I Carabinieri del Comando Provinciale di Potenza oltre alle attività di controllo del territorio finalizzate al  rispetto dei provvedimenti governativi per contenere la diffusione del Coronavirus stanno rivolgendo sempre maggiore attenzione a coloro che navigano nella rete risultando esposti a possibili contatti con malintenzionati.

I militari dei locali Comandi Stazione hanno individuato e denunciato all’Autorità Giudiziaria 8 persone, responsabili, a vario titolo, di truffa, sostituzione di persona e frode informatica via web ai danni di ignari cittadini. Tanto che gli autori, la maggior parte delle volte, dopo avere selezionato persone titolari di conti postali, carte Postepay o inserzionisti online, sono anche riusciti nel loro intento di procurarsi un ingiusto profitto.

A Tramutola un 46enne e un 20enne, dopo avere contattato una giovane del posto nell’arco della stessa mattinata e da due diverse utenze telefoniche simulando l’aggiornamento dell’app di “Poste Italiane”, con artifizi e raggiri sono riusciti ad acquisire il codice Postepay della vittima che hanno poi utilizzato per eseguire alcuni bonifici bancari on-line sui propri conti correnti sottraendole 2mila euro.

Sempre a Tramutola un 41enne e una 40enne, conviventi, dopo avere posto in vendita sul web una playstation e avuto un contatto telefonico con un acquirente della zona, si sono fatti versare la cifra di 180 euro su carta Postepay, intestata alla donna, quale pagamento della merce. I venditori, però, incassati i soldi, hanno poi omesso la spedizione e la consegna del prodotto pattuito.

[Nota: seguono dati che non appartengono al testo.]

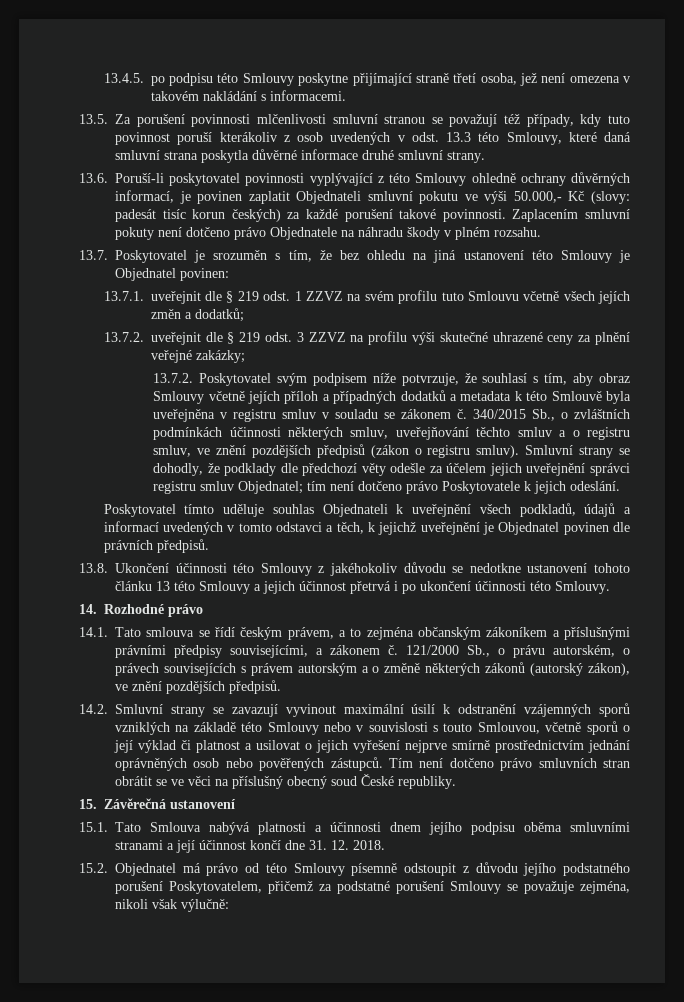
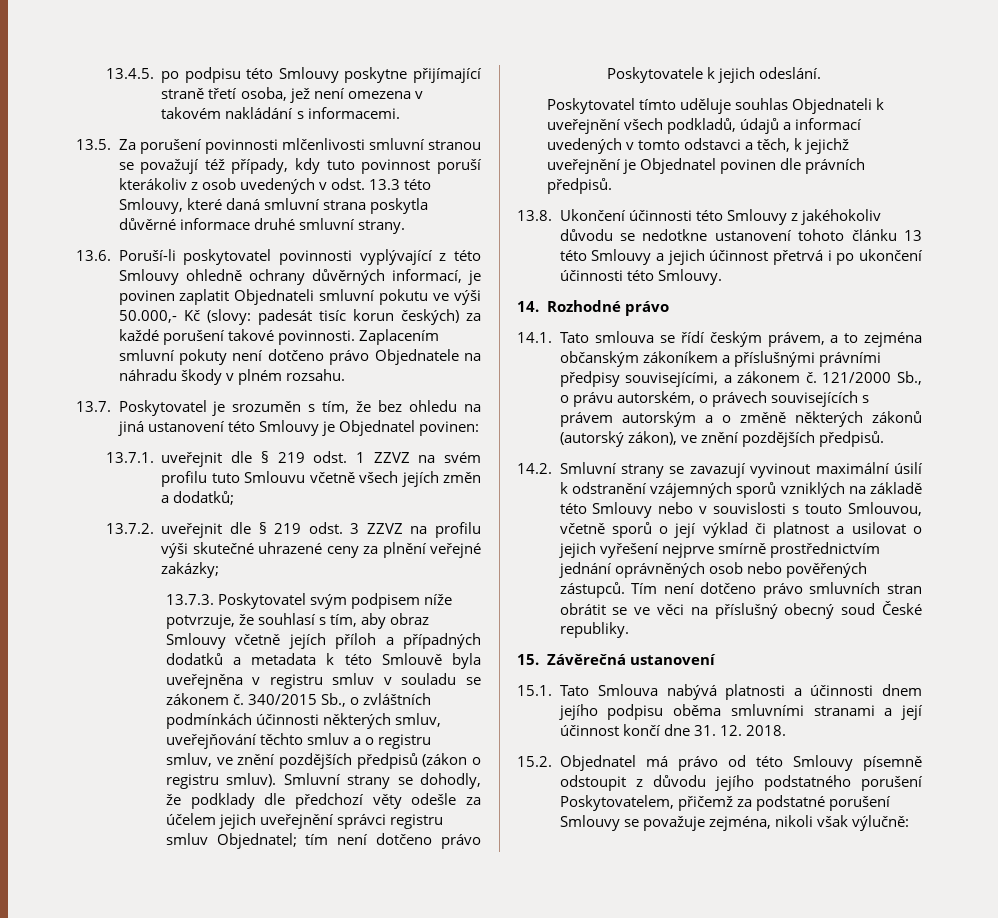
- 13.7.2. Poskytovatel svým podpisem níže potvrzuje, že souhlasí s tím, aby obraz Smlouvy včetně jejích příloh a případných dodatků a metadata k této Smlouvě byla uveřejněna v registru smluv v souladu se zákonem č.
+ 13.7.3. Poskytovatel svým podpisem níže potvrzuje, že souhlasí s tím, aby obraz Smlouvy včetně jejích příloh a případných dodatků a metadata k této Smlouvě byla uveřejněna v registru smluv v souladu se zákonem č.

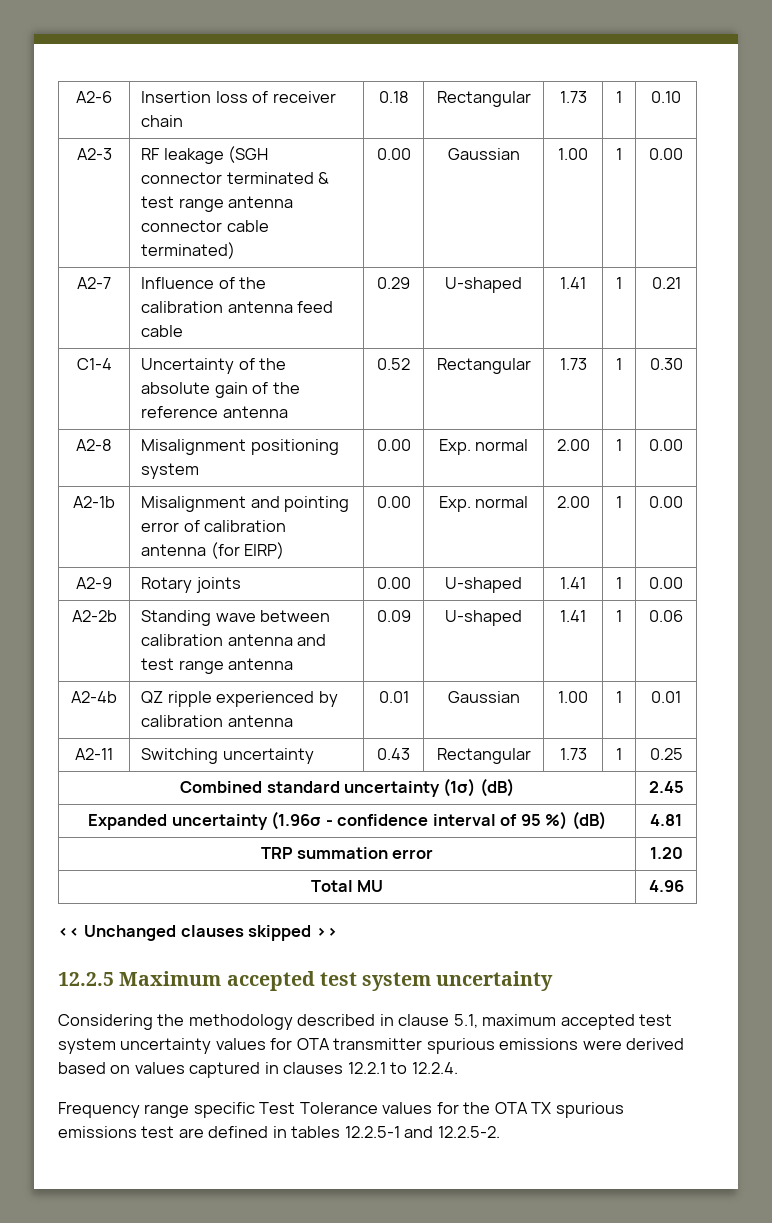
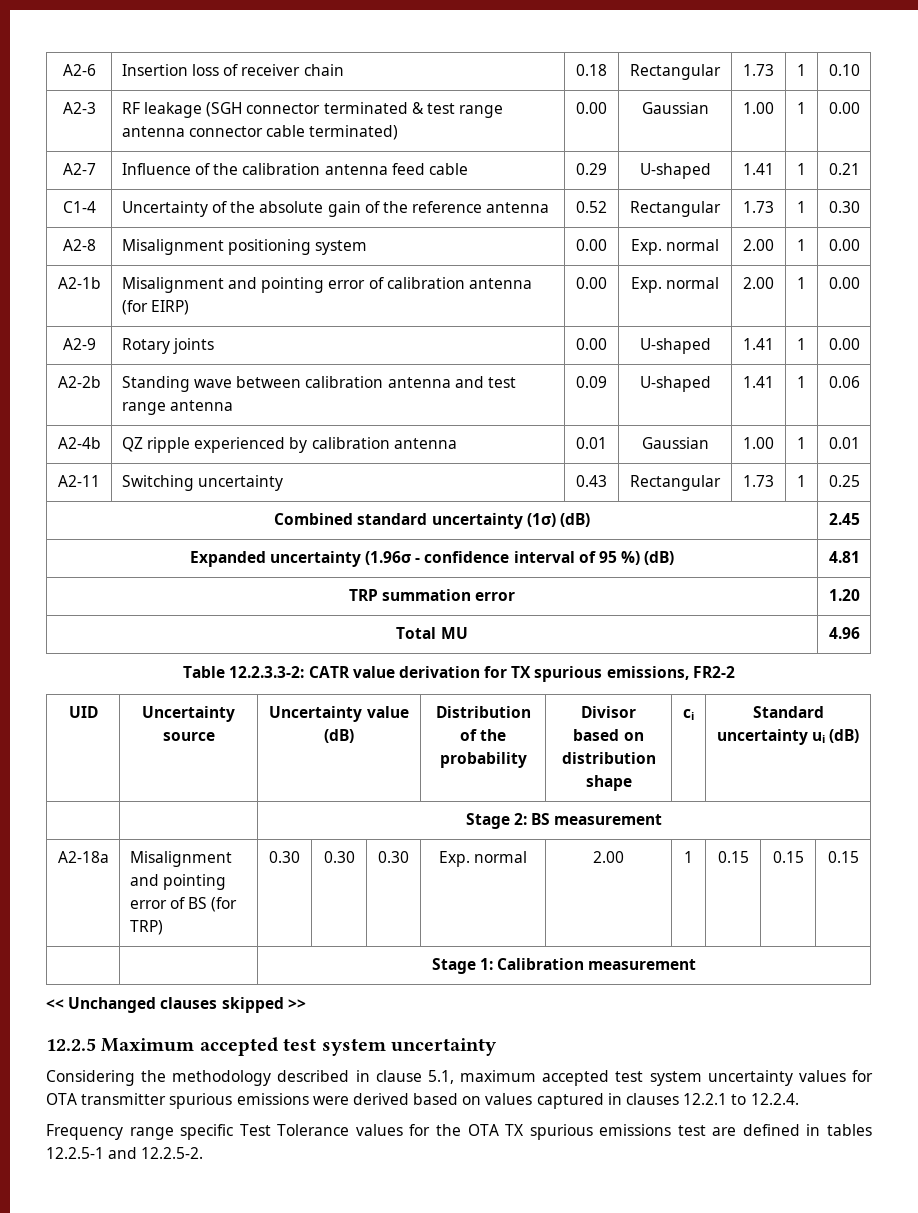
+ Table 12.2.3.3-2: CATR value derivation for TX spurious emissions, FR2-2
+ UID | Uncertainty source | Uncertainty value (dB) | Distribution of the probability | Divisor based on distribution shape | ci | Standard uncertainty ui (dB)
+ | | Stage 2: BS measurement
+ A2-18a | Misalignment and pointing error of BS (for TRP) | 0.30 | 0.30 | 0.30 | Exp. normal | 2.00 | 1 | 0.15 | 0.15 | 0.15
+ | | Stage 1: Calibration measurement

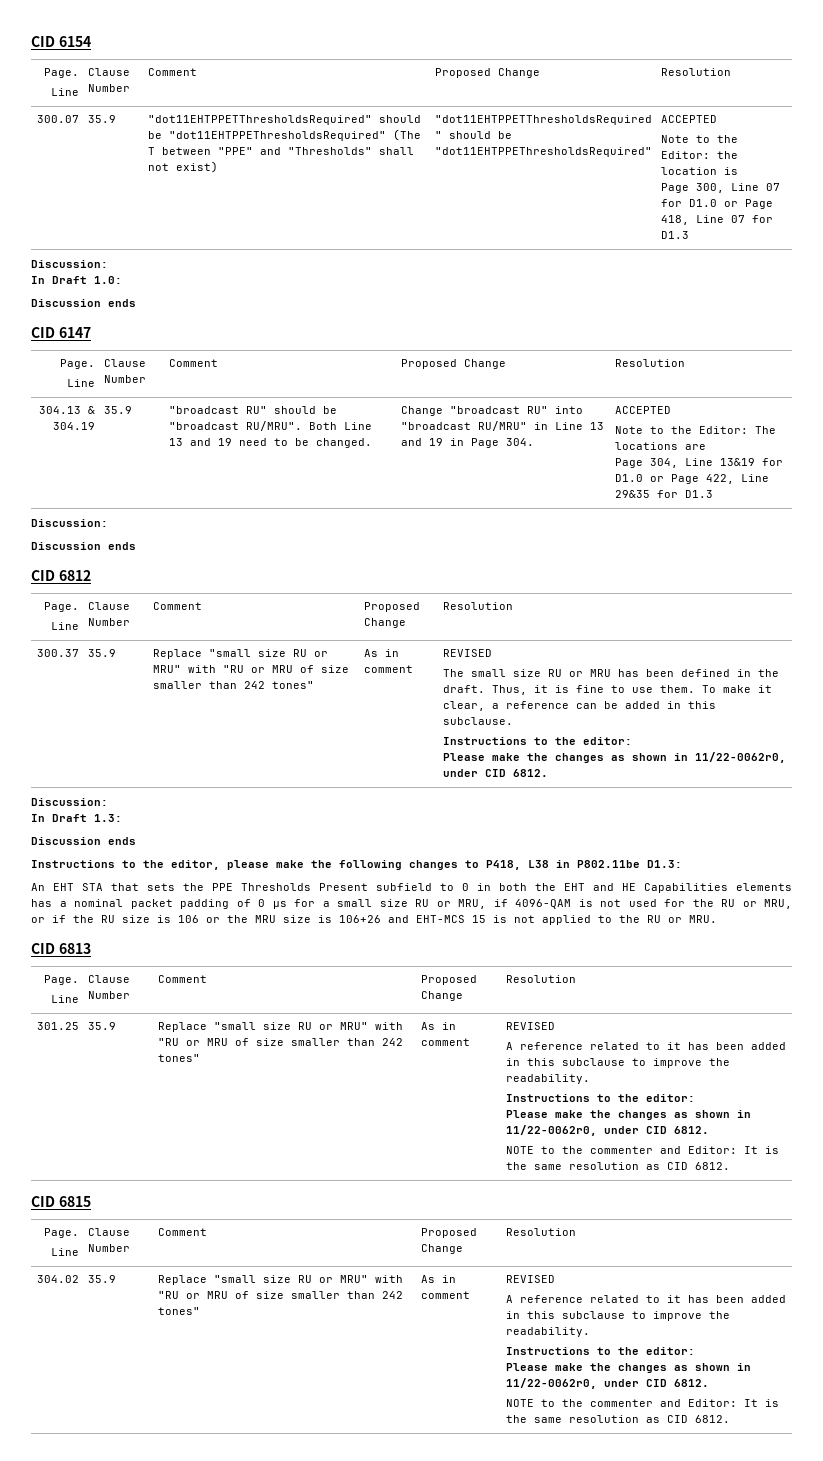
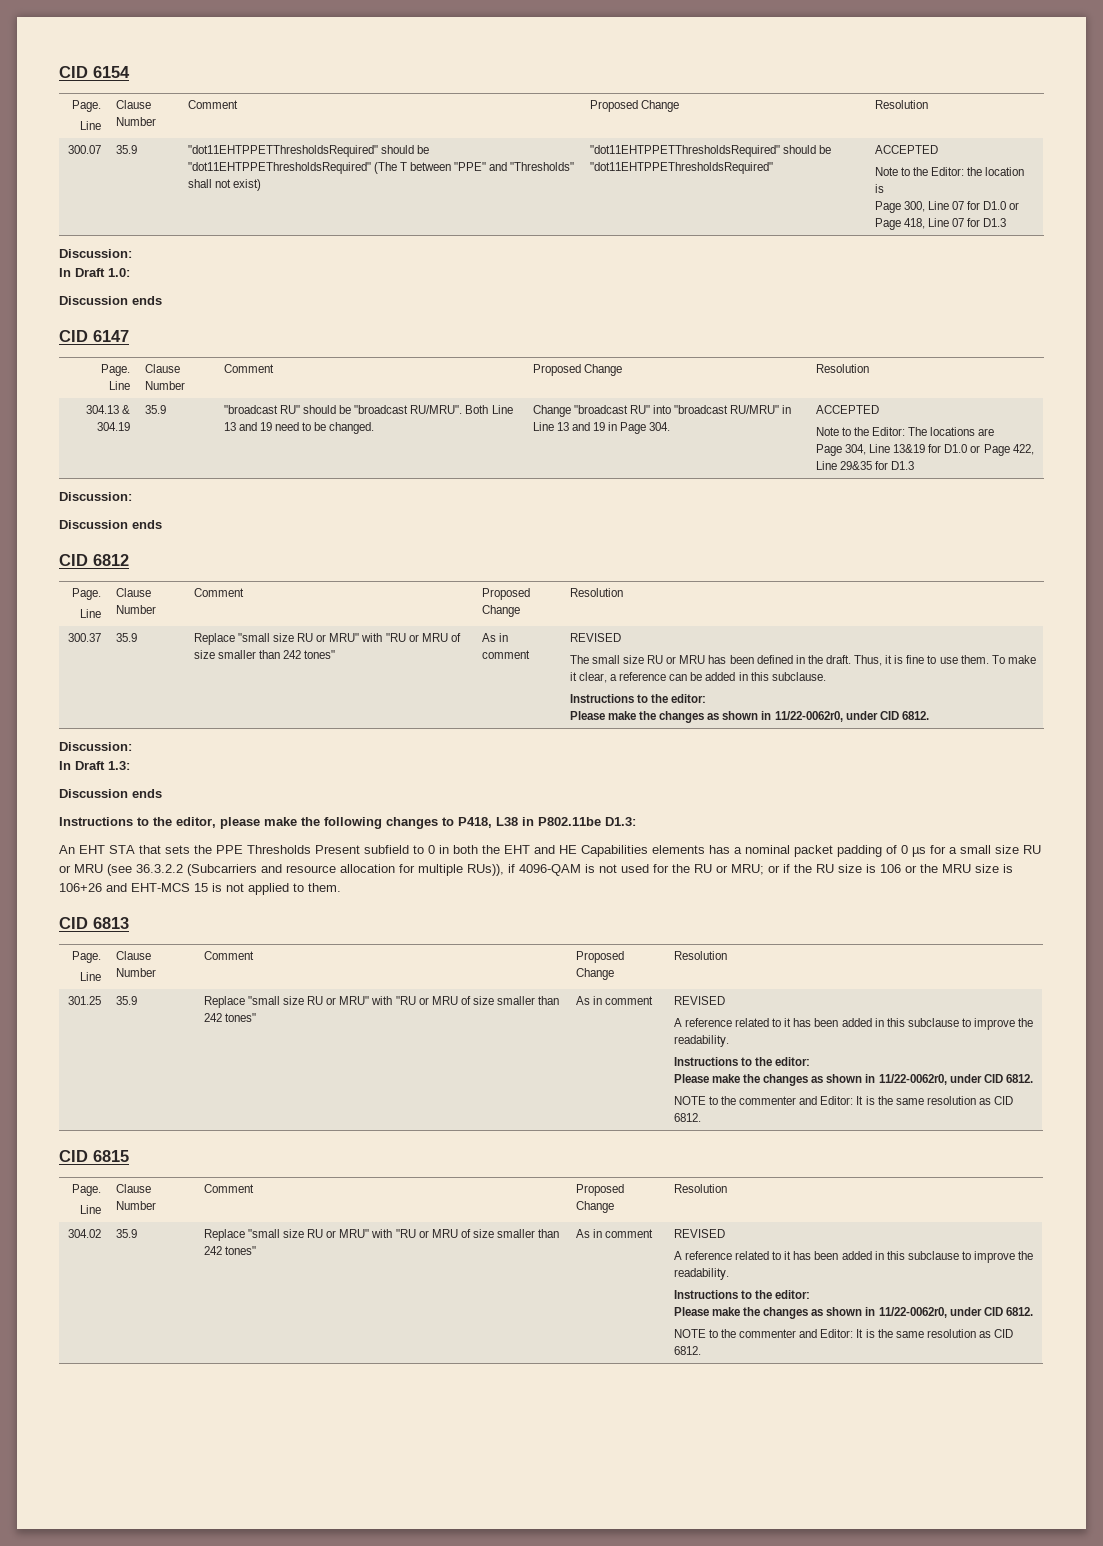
- An EHT STA that sets the PPE Thresholds Present subfield to 0 in both the EHT and HE Capabilities elements has a nominal packet padding of 0 µs for a small size RU or MRU, if 4096-QAM is not used for the RU or MRU, or if the RU size is 106 or the MRU size is 106+26 and EHT-MCS 15 is not applied to the RU or MRU.
+ An EHT STA that sets the PPE Thresholds Present subfield to 0 in both the EHT and HE Capabilities elements has a nominal packet padding of 0 µs for a small size RU or MRU (see 36.3.2.2 (Subcarriers and resource allocation for multiple RUs)), if 4096-QAM is not used for the RU or MRU; or if the RU size is 106 or the MRU size is 106+26 and EHT-MCS 15 is not applied to them.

A Lagonegro un 35enne, una 43enne e una 26enne, dopo avere contattato telefonicamente un pensionato del posto, lo hanno indotto a versare la somma di 267 euro su una carta prepagata Postepay quale pagamento di una polizza assicurativa auto, di fatto mai stipulata.

A Francavilla in Sinni una 21enne dopo avere contattato telefonicamente un giovane della zona e qualificandosi come operatrice di “Poste Italiane” è riuscita a farsi fornire le credenziali di accesso al conto Banco Posta poi utilizzandole per accreditare sulla propria carta prepagata Postepay la somma di 1.045 euro.

Gli episodi descritti, purtroppo, rappresentano un’utile occasione per invitare i cittadini, potenzialmente coinvolti in casi analoghi, a rivolgersi immediatamente alle Stazioni dell’Arma o a inviare segnalazioni al 112 così da consentire di poter risalire ai responsabili.